The Let's Encrypt project has made real strides in helping to ensure that every web site can use the encrypted HTTPS protocol; it has provided TLS certificates at no charge that are accepted by most or all web browsers. Free certificates accepted by the browsers are something that was difficult to find prior to the advent of the project in 2014; as of the end of February, the project has issued over a billion certificates. But a bug that was recently found in the handling of Certificate Authority Authorization (CAA) by the project put roughly 2.6% of the active certificates—roughly three million—at risk of immediate revocation. As might be expected, that caused a bit of panic in some quarters, but it turned out that the worst outcome was largely averted.
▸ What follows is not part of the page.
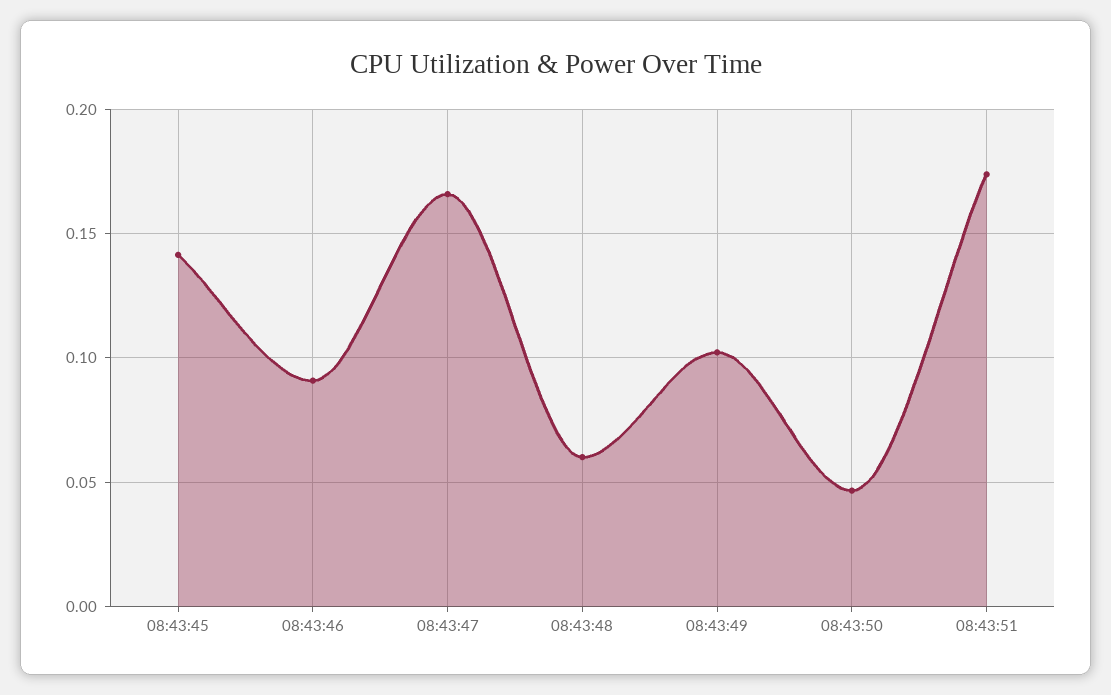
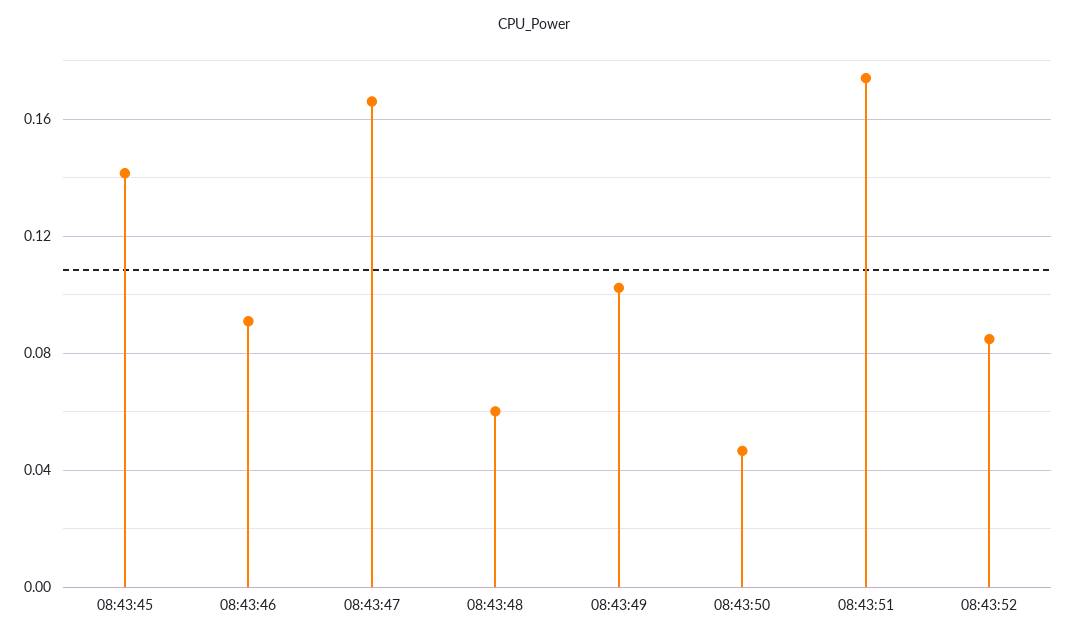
08:43:52: none -> 0.085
Let's Encrypt allows web-site operators to sign up for its service to sign their TLS certificates, so that browsers will recognize the certificate as valid. Let's Encrypt acts as a Certificate Authority (CA) and its keys are signed by a CA (IdenTrust) that is carried in the root certificate store for the browsers. That means a browser can follow the signature chain from a root certificate it trusts all the way to the certificate of the site, thus establishing the validity of the keys contained in the certificate.
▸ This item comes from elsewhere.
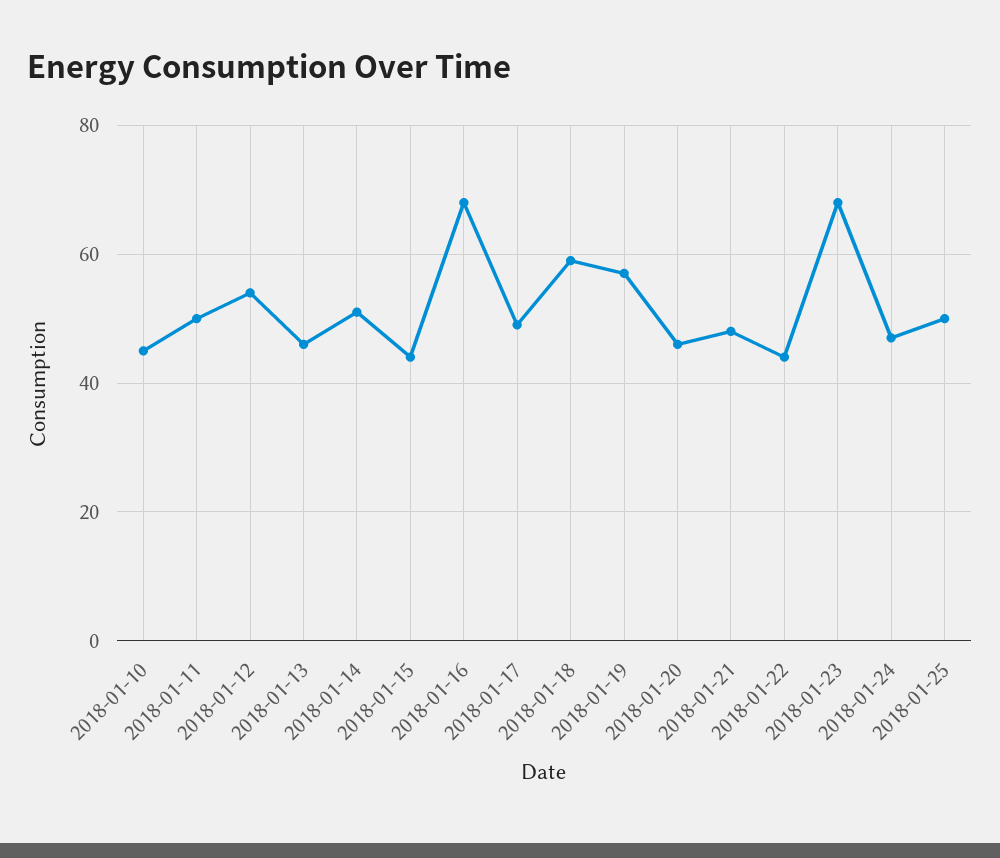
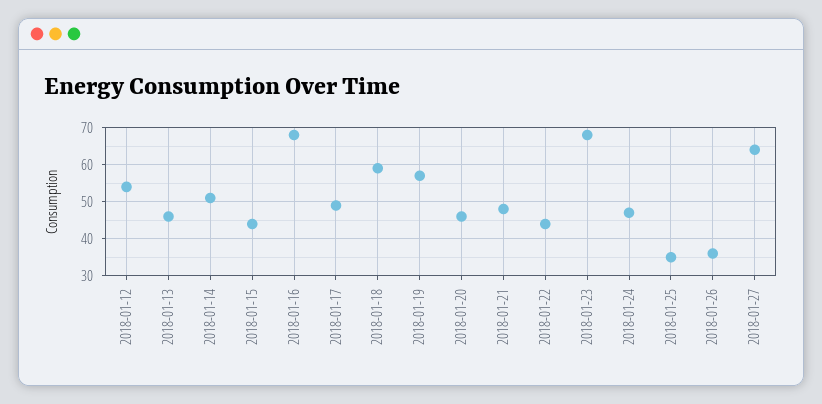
2018-01-10: 45 -> none
2018-01-11: 50 -> none
2018-01-25: 50 -> 35
2018-01-26: none -> 35
2018-01-27: none -> 65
In order for a site to get a certificate from Let's Encrypt, its administrator needs to show that they control the domain in question. That's typically done by adding a challenge value provided by Let's Encrypt to either the DNS information for the domain or via a URL that can be retrieved from the domain's web server. The administrator proves that they have the needed access, thus show that the domain is under their control.
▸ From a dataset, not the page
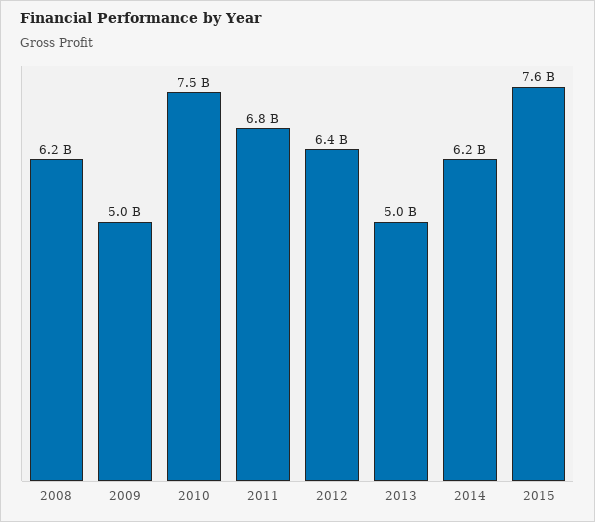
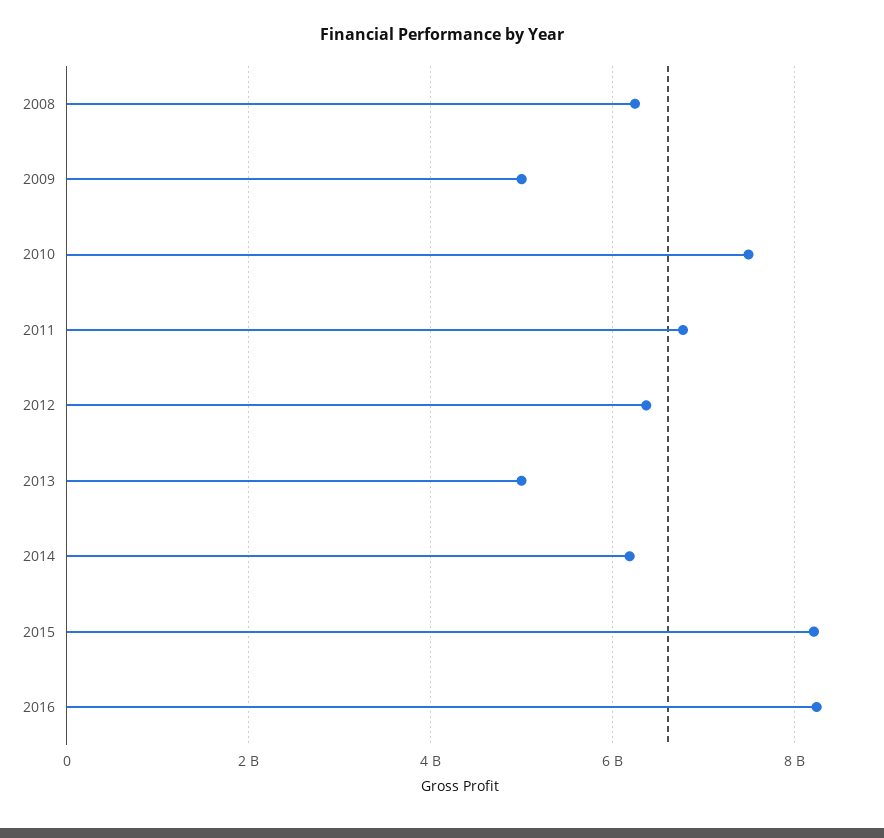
2015: 7600000000 -> 8200000000
2016: none -> 8200000000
Administrators who wish to restrict the kinds of certificates that can be issued for their domains can add CAA records to their DNS configuration. Those can be used to disallow certain providers, such as Let's Encrypt, from issuing certificates for a domain or portion of one. For example, the web site administrator at "subdomain.example.com" could not receive a certificate from Let's Encrypt or some other CA simply by adding a web page to the server they control if the administrator of the top-level "example.com" domain disallowed that with CAA records. Some sites may also want to restrict the CAs that can be used; some CAs offer services beyond just signing, which may be required for security or regulatory compliance.
So when Let's Encrypt is checking a site's validity, it needs to consult the CAA records as well, which turns out to be where the bug was. Let's Encrypt allows users to wait up to 30 days after proving they control the domain before requesting a certificate. But the CAA information needs to be checked within eight hours of issuance, so a recheck is done if needed. As reported by Josh Aas, the executive director of the Internet Security Research Group (the entity behind Let's Encrypt), the Boulder CA server had a problem in the recheck code:
The bug: when a certificate request contained N domain names that needed CAA rechecking, Boulder would pick one domain name and check it N times. What this means in practice is that if a subscriber validated a domain name at time X, and the CAA records for that domain at time X allowed Let’s Encrypt issuance, that subscriber would be able to issue a certificate containing that domain name until X+30 days, even if someone later installed CAA records on that domain name that prohibit issuance by Let’s Encrypt.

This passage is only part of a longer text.